THE Malta elections next month may see a Malta Labour Party without Mr. Mintoff at its head, and a Nationalist Government with an increased majority.
Mr. Dom Mintoff, since the quietening of his relations with the Church after independence in September, 1964, has been having trouble with the more extreme left-wing elements in his party.
Now, two unnamed Mintoffian members have split with the party and are to form a new "Socialist Party" to contend in the coming election. flow this new party succeeds with the electorate is seen in Malta as a crucial test of just how left the left-minded section of the people actually is.
Meantime, it is widely rumoured on the island that Mr. Mintoff wants to drop his leadership of the party—that he wants to devote himself more to business than to politics. He is already well known as an astute businessman.
At the same time there has been a marked cooling among his supporters over the last four years.
There are several reasons for this. In the 1962 elections many voters who sympathised with the broad lines of his programme were put off, either by the ferocity of MLP opposition to Church claims, or by the Church's sanction against voting MLP, or both. (This sanction has now been removed.) Again. during the time of the independence referendum in the first half of 1964, Mr. Mintoff's stand on his "six points" tended to decrease his popularity. This was his struggle for what he regarded as civil rights in Malta and a great many Maltese (including some of the liberal-minded) felt to be a denial of what they as a whole held sacred.
This included his advocacy of civil marriage and of reducing the legal rights of the clergy. The "civil rights" were opposed not only by traditionalists but also by many educated Maltese who saw such moves as perhaps good outside Malta but not inside.
And now, since independence, his more extreme leftwing supporters feel that he has backed down from that position vis-a-vis religious issues which had first given them .the Mintoff image. It is only since that time that he has taken up direct relations with Archbishop Gonzi, and also since then that the MLP anti-clerical propaganda has been minimal.
Three factors help to account for the apparent rise in popularity of the Nationalists, three economic steps forward that are seen as major successes for the present Government: the provisional basing of the United States Sixth Fleet in Malta, the agreement to develop Marsaxlokk as a free port, and the more recent agreement of London businessmen to invest £ 1 Im. in tourist development on the island.
The Nationalists have another possible advantage in the corning election. In 1962 they gained power more on religious than on political grounds: they were the only formidable answer to an anticlerical (many there would say anti-religious) Labour Party. But at that time their influence Was diminished by the existence of four tiny parties which were also regarded as pro. religious.
One party was knocked out in the election itself. Miss Mabel Strickland's People's Progressive Party, which returned only herself to Parliament, claims the intention to contend in the next election, but has held no public meetings so far.

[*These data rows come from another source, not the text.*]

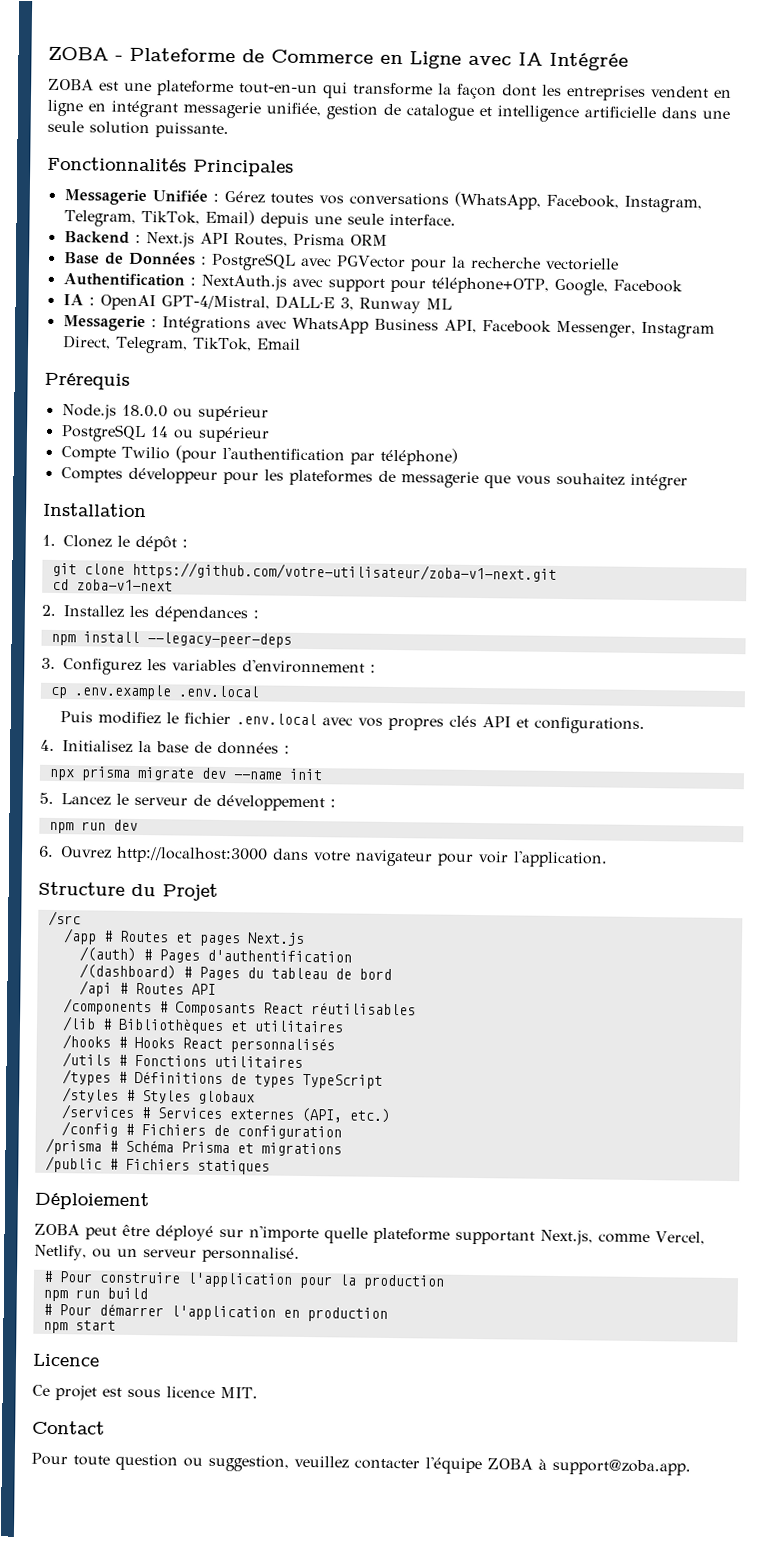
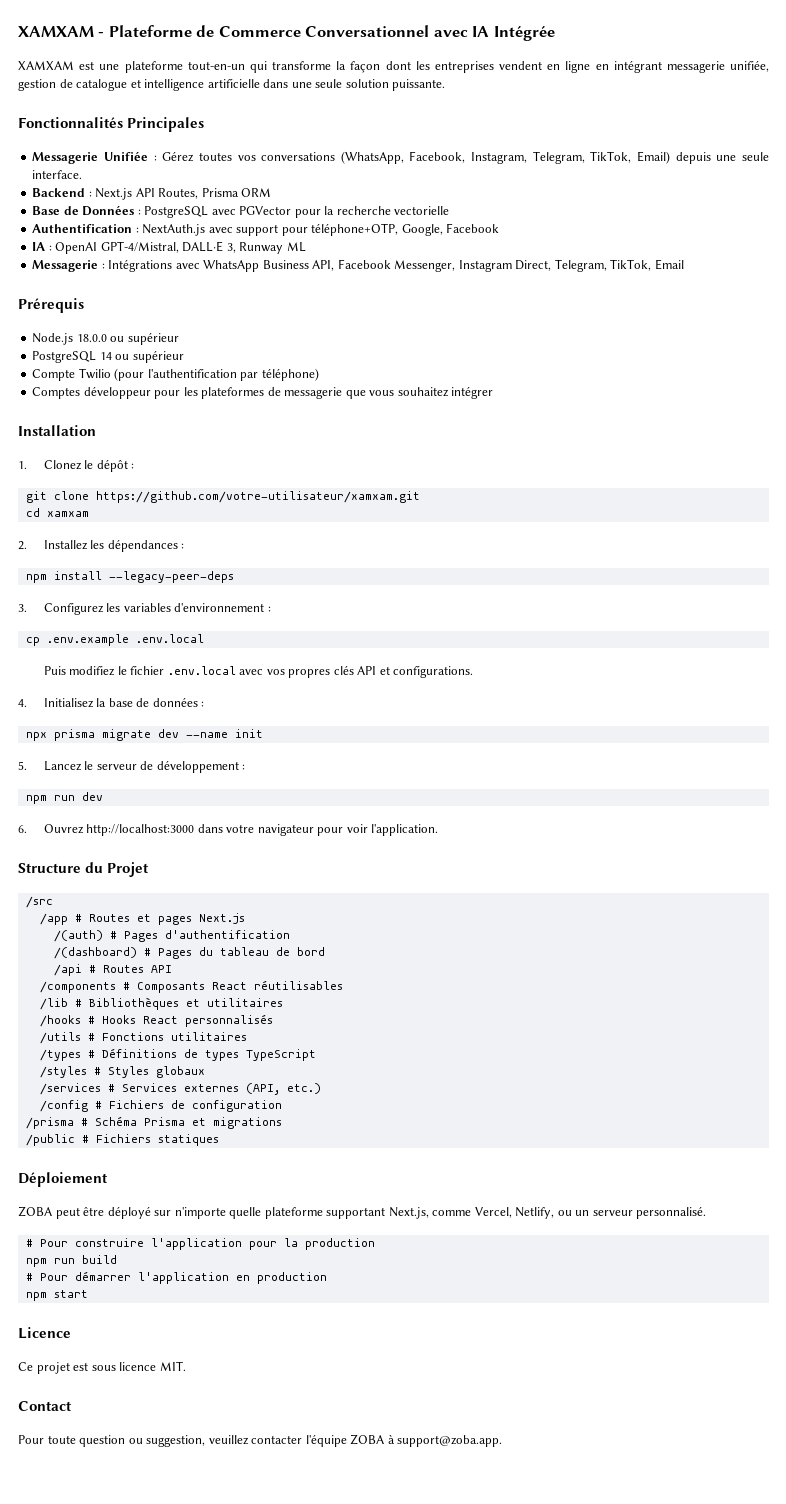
- ZOBA - Plateforme de Commerce en Ligne avec IA Intégrée
+ XAMXAM - Plateforme de Commerce Conversationnel avec IA Intégrée
- ZOBA est une plateforme tout-en-un qui transforme la façon dont les entreprises vendent en ligne en intégrant messagerie unifiée, gestion de catalogue et intelligence artificielle dans une seule solution puissante.
+ XAMXAM est une plateforme tout-en-un qui transforme la façon dont les entreprises vendent en ligne en intégrant messagerie unifiée, gestion de catalogue et intelligence artificielle dans une seule solution puissante.
- git clone https://github.com/votre-utilisateur/zoba-v1-next.git
+ git clone https://github.com/votre-utilisateur/xamxam.git
- cd zoba-v1-next
+ cd xamxam

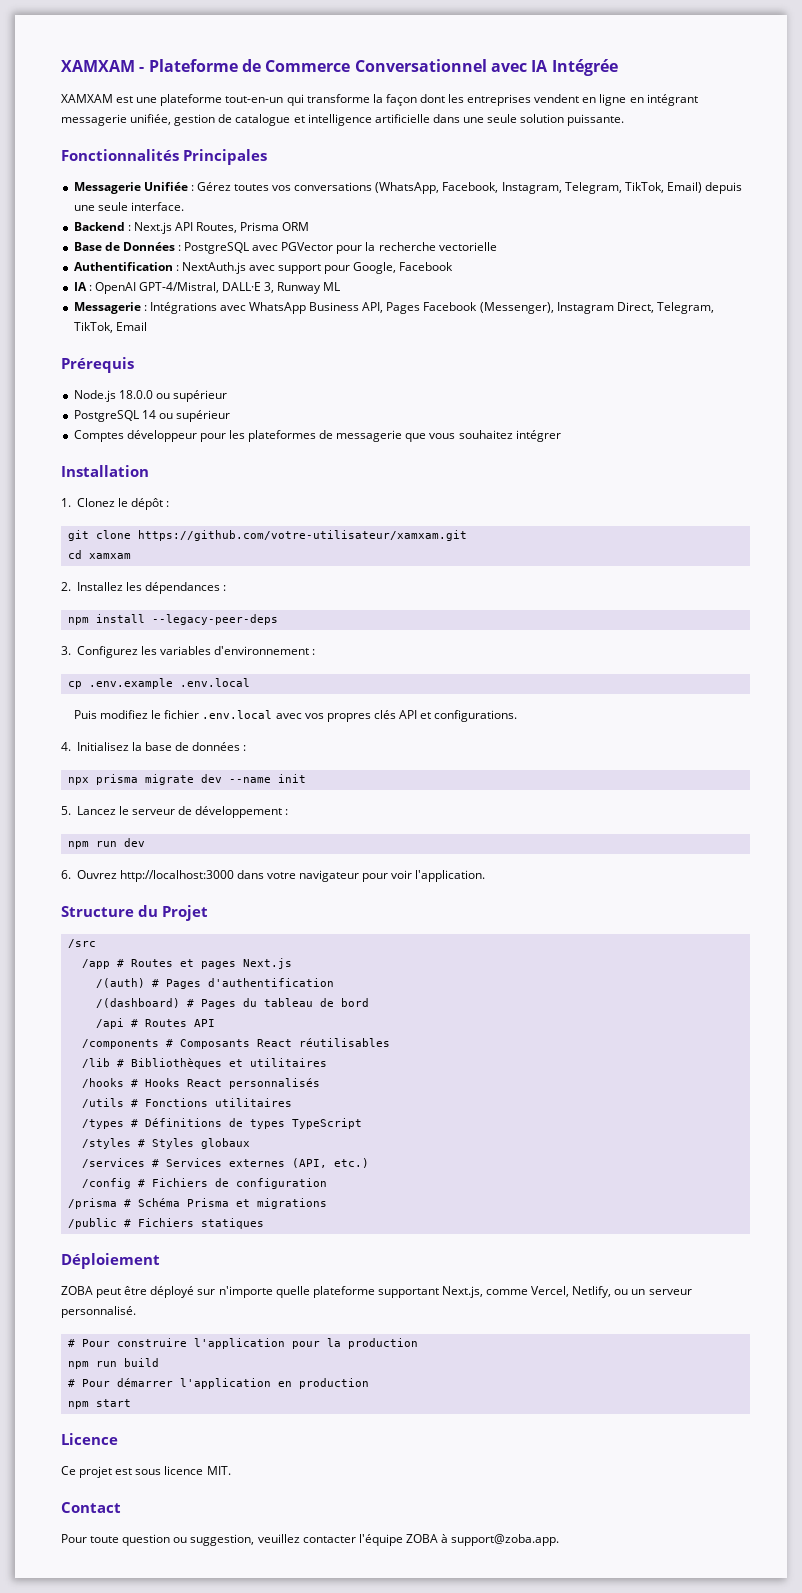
- Authentification : NextAuth.js avec support pour téléphone+OTP, Google, Facebook
+ Authentification : NextAuth.js avec support pour Google, Facebook
- Messagerie : Intégrations avec WhatsApp Business API, Facebook Messenger, Instagram Direct, Telegram, TikTok, Email
+ Messagerie : Intégrations avec WhatsApp Business API, Pages Facebook (Messenger), Instagram Direct, Telegram, TikTok, Email
- Compte Twilio (pour l'authentification par téléphone)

Dr. Ganado's Democratic Nationalist Party, which was the result of a previous split in the Nationalist Party, is now understood to be standing down. Dr. Ganado himself is said to be negotiating to rejoin the Nationalists.

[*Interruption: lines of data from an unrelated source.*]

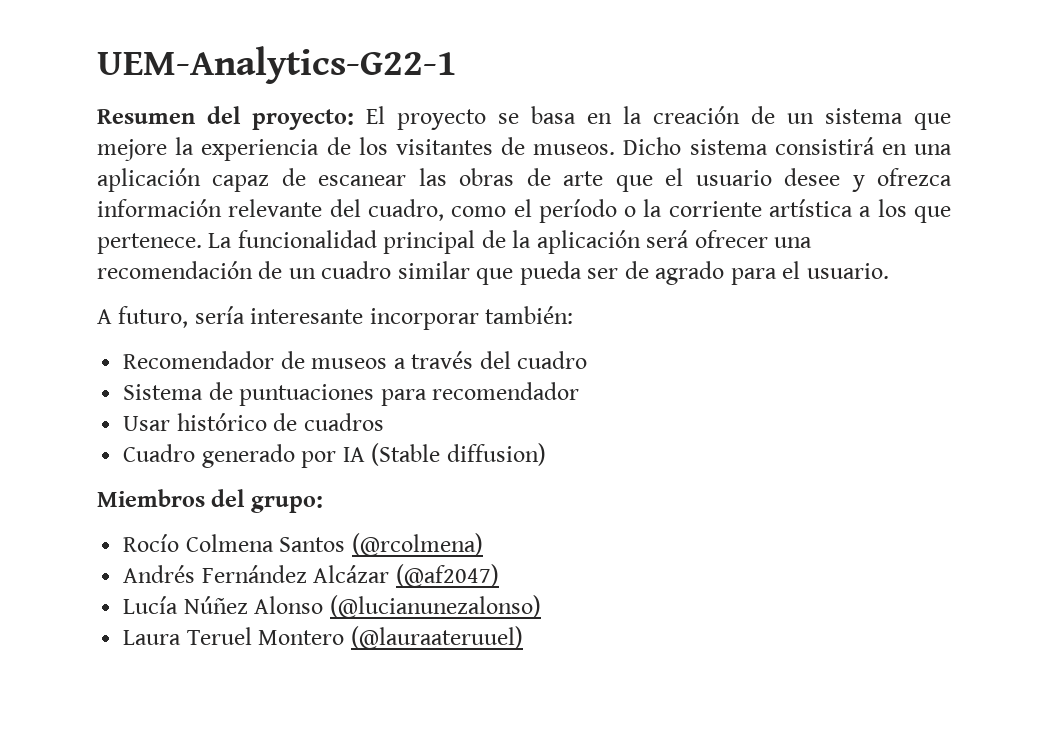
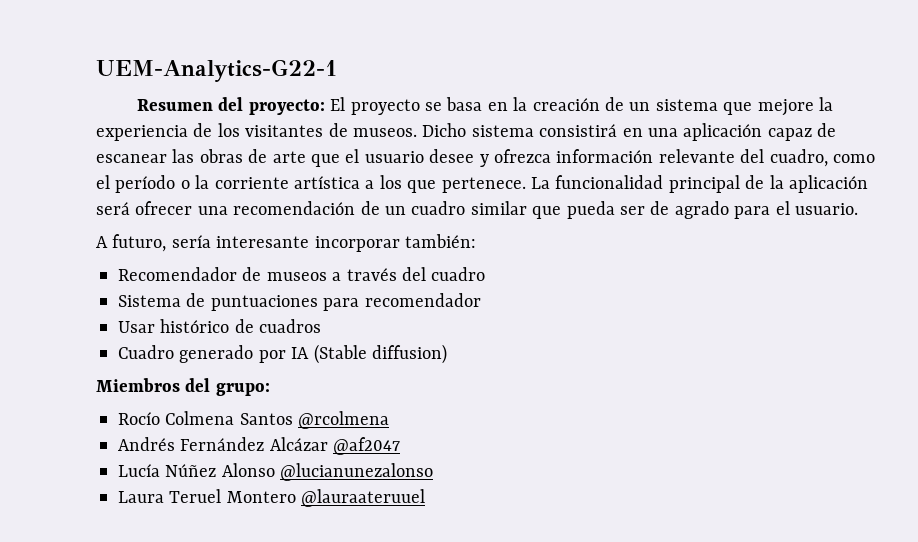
- Rocío Colmena Santos (@rcolmena)
+ Rocío Colmena Santos @rcolmena
- Andrés Fernández Alcázar (@af2047)
+ Andrés Fernández Alcázar @af2047
- Lucía Núñez Alonso (@lucianunezalonso)
+ Lucía Núñez Alonso @lucianunezalonso
- Laura Teruel Montero (@lauraateruuel)
+ Laura Teruel Montero @lauraateruuel

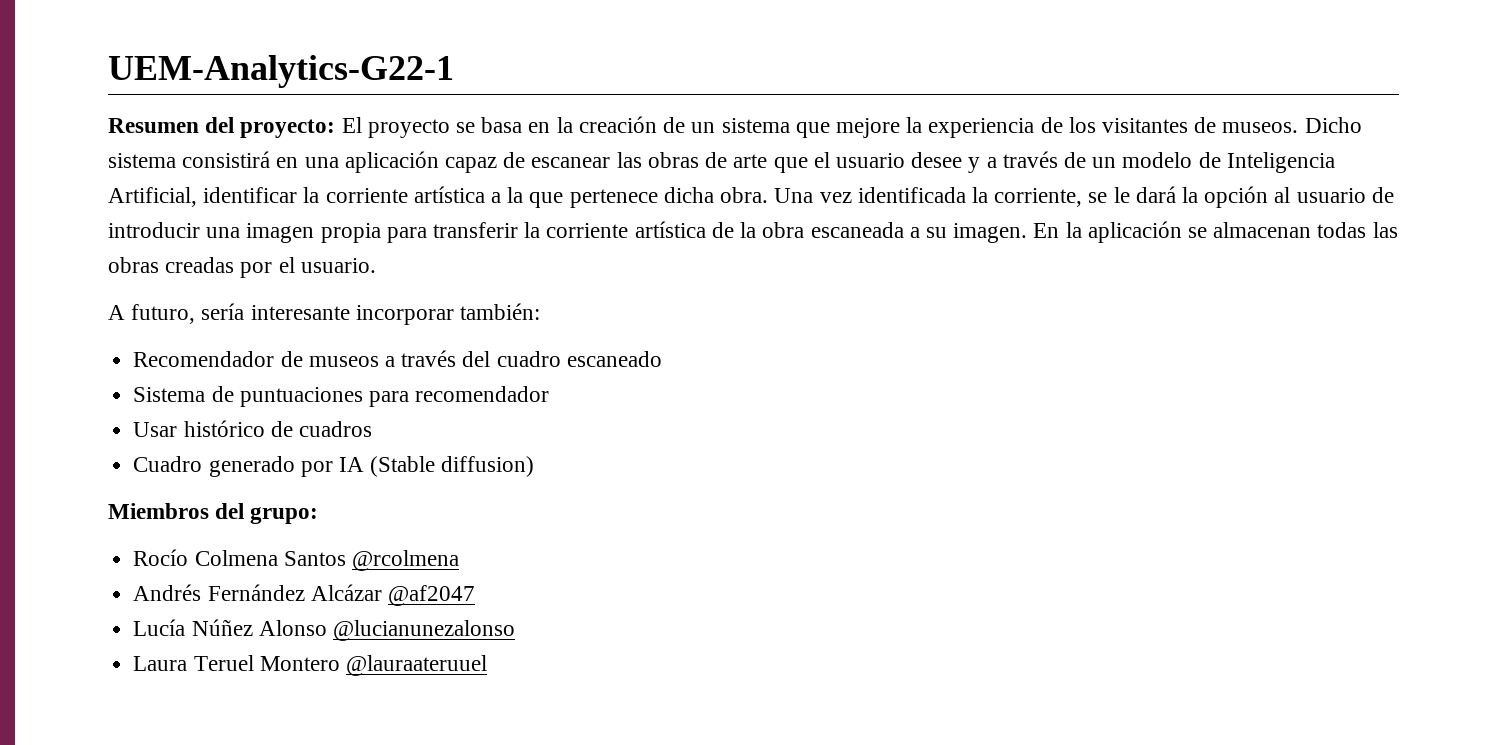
- Dicho sistema consistirá en una aplicación capaz de escanear las obras de arte que el usuario desee y ofrezca información relevante del cuadro, como el período o la corriente artística a los que pertenece. La funcionalidad principal de la aplicación será ofrecer una recomendación de un cuadro similar que pueda ser de agrado para el usuario.
+ Dicho sistema consistirá en una aplicación capaz de escanear las obras de arte que el usuario desee y a través de un modelo de Inteligencia Artificial, identificar la corriente artística a la que pertenece dicha obra. Una vez identificada la corriente, se le dará la opción al usuario de introducir una imagen propia para transferir la corriente artística de la obra escaneada a su imagen. En la aplicación se almacenan todas las obras creadas por el usuario.
- Recomendador de museos a través del cuadro
+ Recomendador de museos a través del cuadro escaneado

This laves only the Christian Workers' Party, led by Mr. A. Pellegrini, who was at one time a Mintoffian. There is lingering mistrust of Pellegrini among some churchmen, but a considerable minority of the voters seem to regard him as a man who combines fidelity to the Church with an appropriate concern for social reform.
The Christian Worker s, then, are likely to take votes equally from Labour and from the more conservative Nationalist camp. At present Mr. Pellegrini's party has four seats, out of a total 50 in the house. Speculation on the island gives him an expected increase to six seats next month.
The Maltese Parliament has now gone into recess, with the elections scheduled to take place "by the end of March".
There is no absolute guarantee that things will not, in the next few weeks, reach the explosive fever heat of 1962 because, for its size, life in Malta runs on an exceptionally complex network of undercurrents.
But there is one further sign pointing the other way. The Archbishop has recently reminded the clergy of the Maltese sanction against priests who publish newspaper articles without permission.
This penalty, introduced in Malta in 1934, had become a dead letter. Its reinforcement now is resented by some of the more liberal among the clergy, but it is seen by many others as a welcome move to prevent a repetition of the clergy's involvement in party politics which did so much to confuse matters in the 1962 election.
Two years ago, it was a reluctant electorate that voted for independence — reluctant because the terms of the referendum implied not so much a choice between independence and British rule, more between independence and a de-Catholicising of the State under MLP conditions.
Now, in spite of everything, there is every hope that independent Malta will move from strength to strength.